Ela é chamada de ‘a sã doutrina’" (Tt 2.1). Eu gostaria de saber
baseado nesta definição quais são os desdobramentos pormenores e embasamentos e
a referenciação bíblica quê provam ser o dom de línguas um idioma não humano?
Renato Oliveira
Pimentel:
Luís, eu gostaria de
começar, desfazendo qualquer tipo de vínculo aparente com Antônio Gilberto, até
porque ele é pentecostal clássico e nesse tema eu sou carismático. Dito isso,
eu, assim como a grande maioria de teólogos, pastores e todo tipo de Cristão,
embaso meu argumento, nas descrições bíblicas do comprimento do fato e nos
textos doutrinários que tratam a respeito dele. Para começo de conversa, vou
citar como exemplo o texto de 1 Coríntios 14.2 que diz: "Pois quem fala em
língua não fala aos homens, mas a Deus. De fato, ninguém o entende; em espírito
fala mistérios." E no decorrer do debate pretendo mostrar outros
argumentos que apoiam esse pensamento.
Luís Roberto de
Souza:
Renato, quero deixar
claro que não foi objetivo ao citar o referido
teólogo fazer quaisquer ligações
com vosso modo de pensar. Porém o referido apesar de não ter vínculos com todos
é una referência a todos. Perdoe-me se pareceu algo dessa natureza. Realmente
sua citação de coríntios era inevitável. Aliás, é o texto áureo dos defensores
da glossolalia.
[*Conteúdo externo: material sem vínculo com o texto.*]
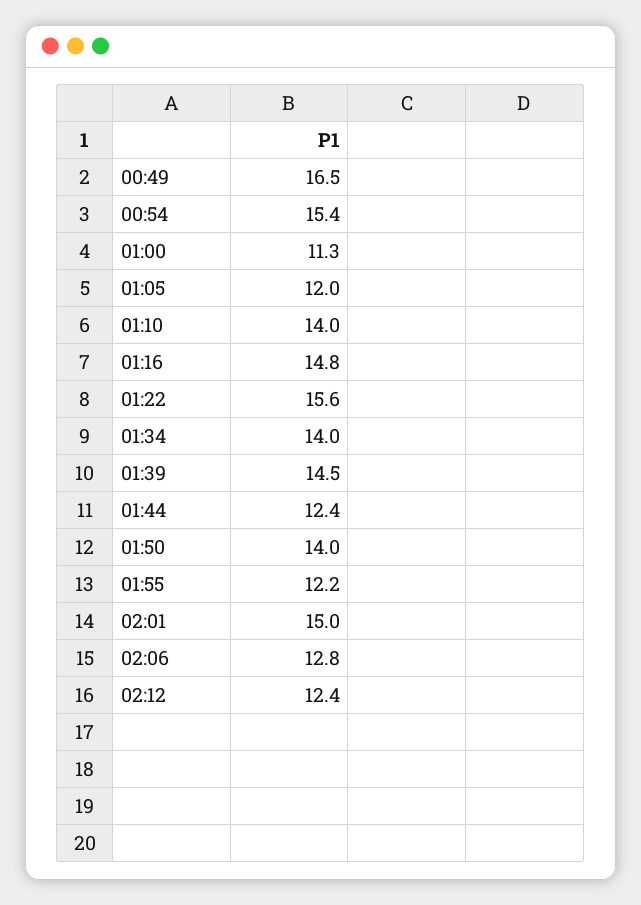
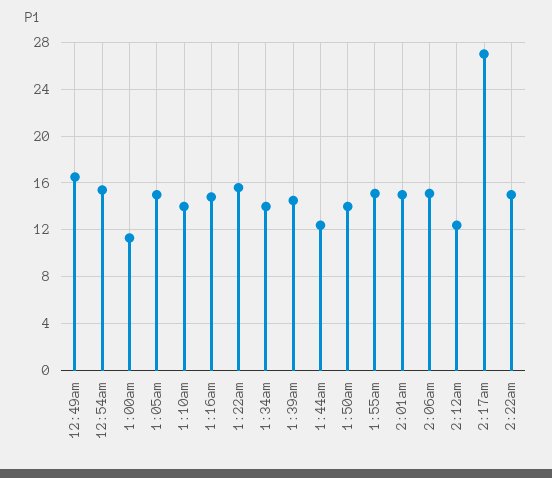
01:05: 12 -> 15
01:55: 12.2 -> 15
02:06: 12.8 -> 15
2:17am: none -> 27
2:22am: none -> 15

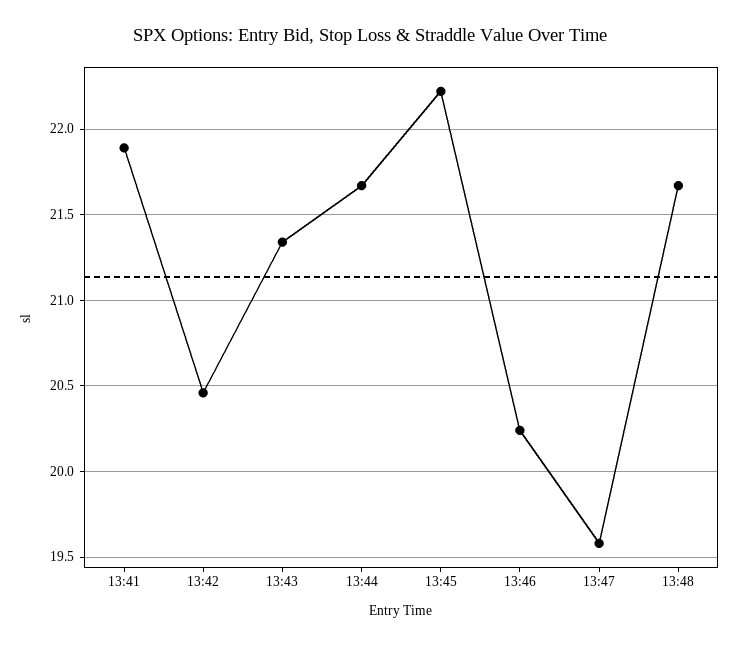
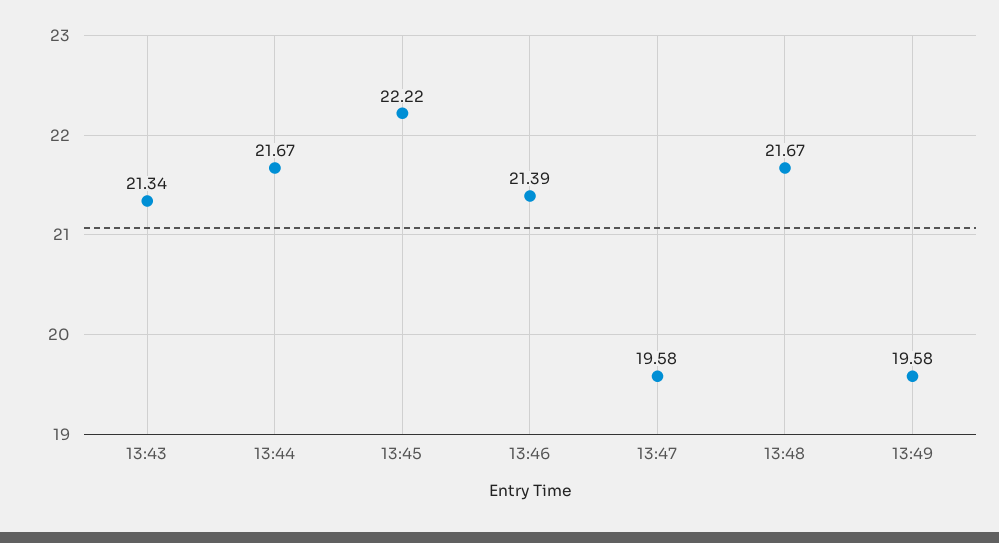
13:41: 21.9 -> none
13:42: 20.45 -> none
13:46: 20.25 -> 21.39
13:49: none -> 19.58

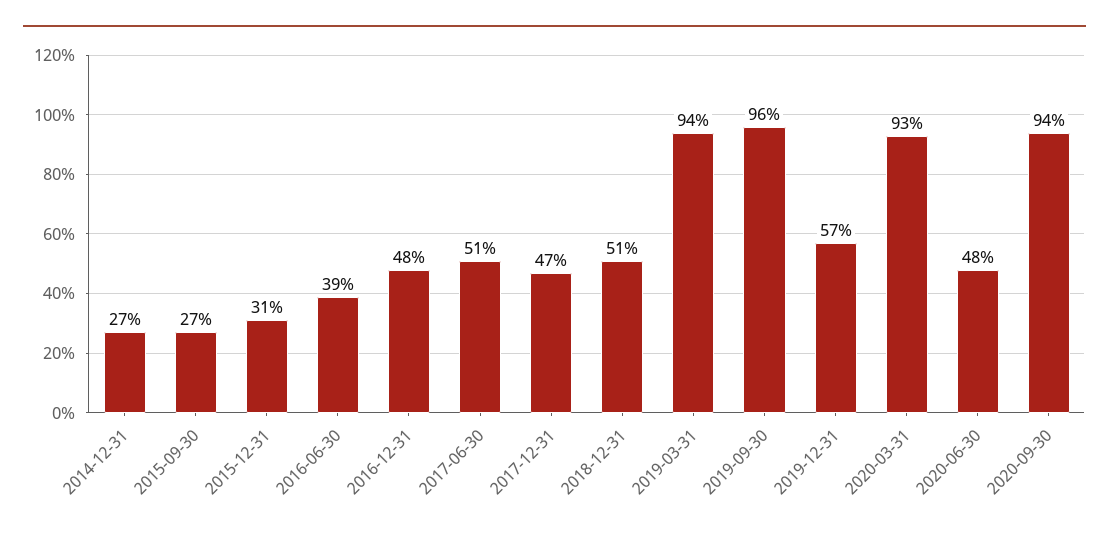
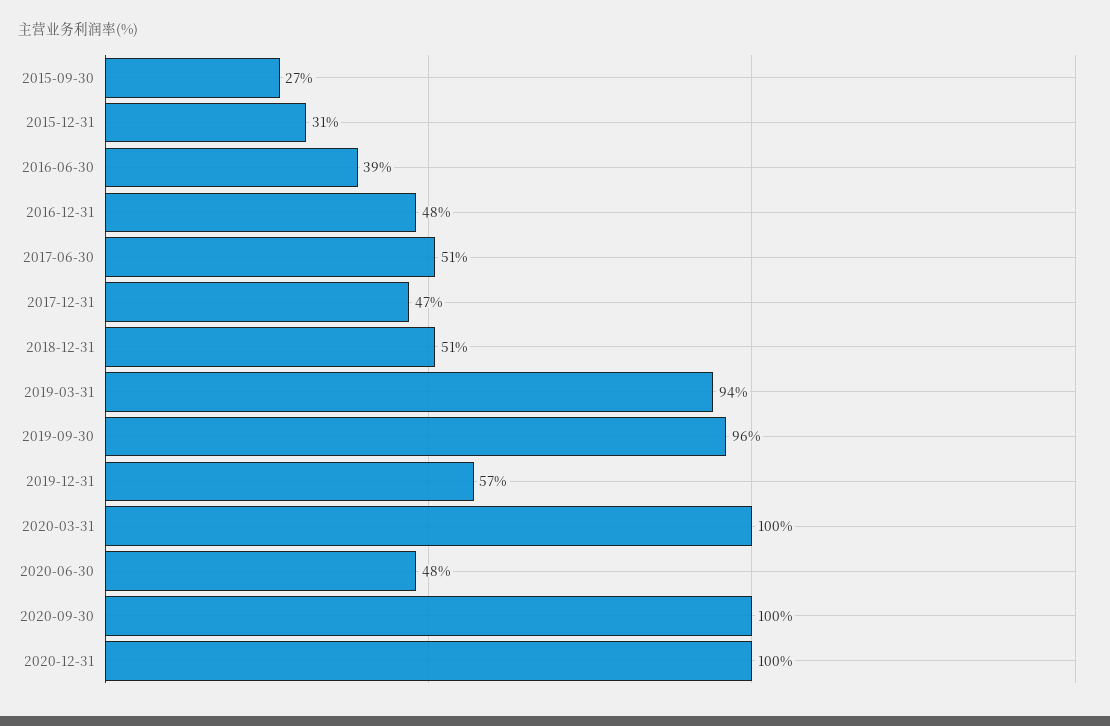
2014-12-31: 27 -> none
2020-03-31: 93 -> 100
2020-09-30: 94 -> 100
2020-12-31: none -> 100

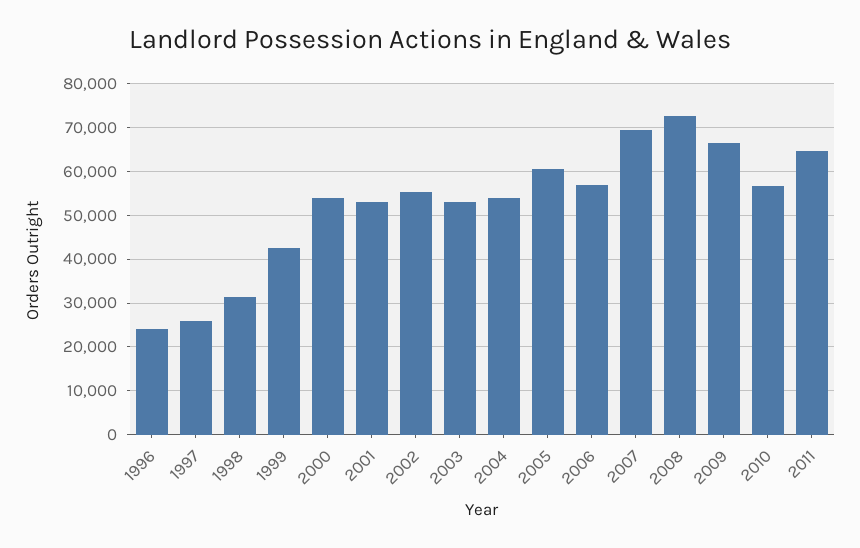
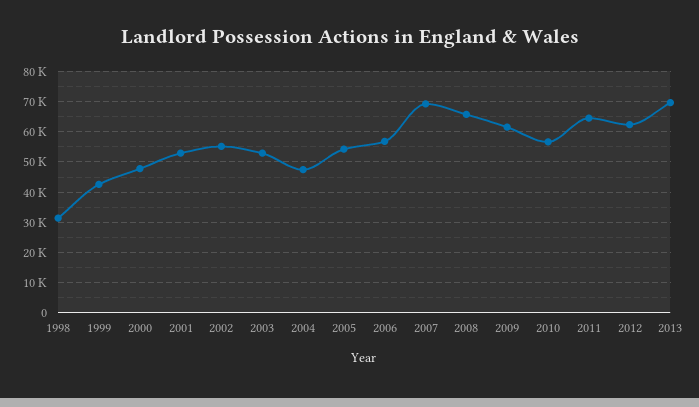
1996: 24000 -> none
1997: 26000 -> none
2000: 54000 -> 48000
2004: 54000 -> 48000
2005: 60000 -> 54000
2008: 72000 -> 66000
2009: 66000 -> 62000
2012: none -> 62000
2013: none -> 70000

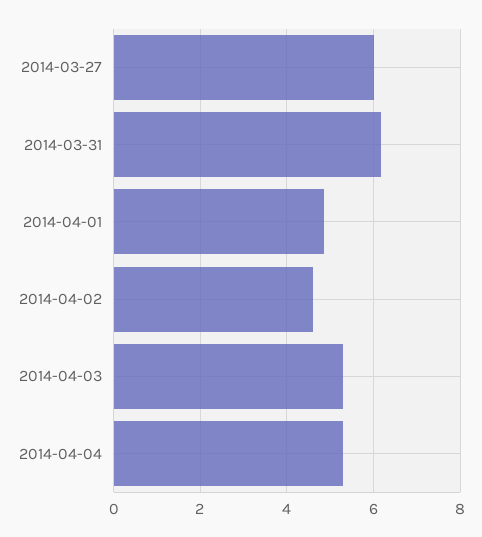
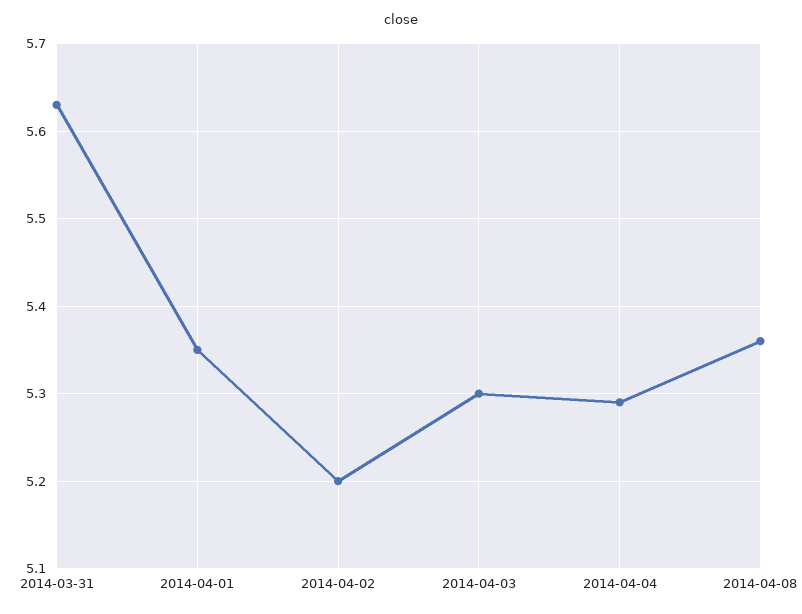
2014-03-27: 6 -> none
2014-03-31: 6.2 -> 5.63
2014-04-01: 4.8 -> 5.35
2014-04-02: 4.6 -> 5.2
2014-04-08: none -> 5.36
Porém a ampliação do Debate será ótima para a elucidação de
alguns fatores que corroboram para que tal verso seja uma base para a
glossolalia. Quero lembrar sobre o argumento básico de que toda vez que um
leitor primitivo entendia uma palavra inspirada está palavra deve ter o mesmo
significado para nós hoje, isso é princípio básico de exegese, tentar entender
o texto como seus primeiros destinatários entenderam. Paulo usa uma palavra
grega que só era utilizada para se referir ao órgão humano língua ou idiomas
humanos. A afirmação de que o verso se trata de idioma não humano é uma
conclusão tirada após a fuga do contexto. Isso ficará claro mais adiante. Por
ora eu afirmo que o leitor original entendeu idioma humano e você infere que
não. Portanto dar um significado diferente a um termo é necessário para firmar
a glossolalia.
Renato Oliveira
Pimentel:
Bem, diante da sua
afirmação, irei apresentar uma interpretação do texto grego para ti. "Porque o que fala língua estranha não
fala aos homens, senão a Deus; porque ninguém o entende, e em espírito fala de
mistérios." (1Corintios 14:2)
"Aos
homens" "anthropos" (ανθρωπος) não esta
fazendo distinção de idioma nem que qualquer outra coisa de quem quer que seja,
esta dizendo que não fala aos homens de forma Geral.
"Senão
a Deus" a palavra senão, tem um objetivo
muito claro de estabelecer uma única exceção. É a palavra Grega "αλλα"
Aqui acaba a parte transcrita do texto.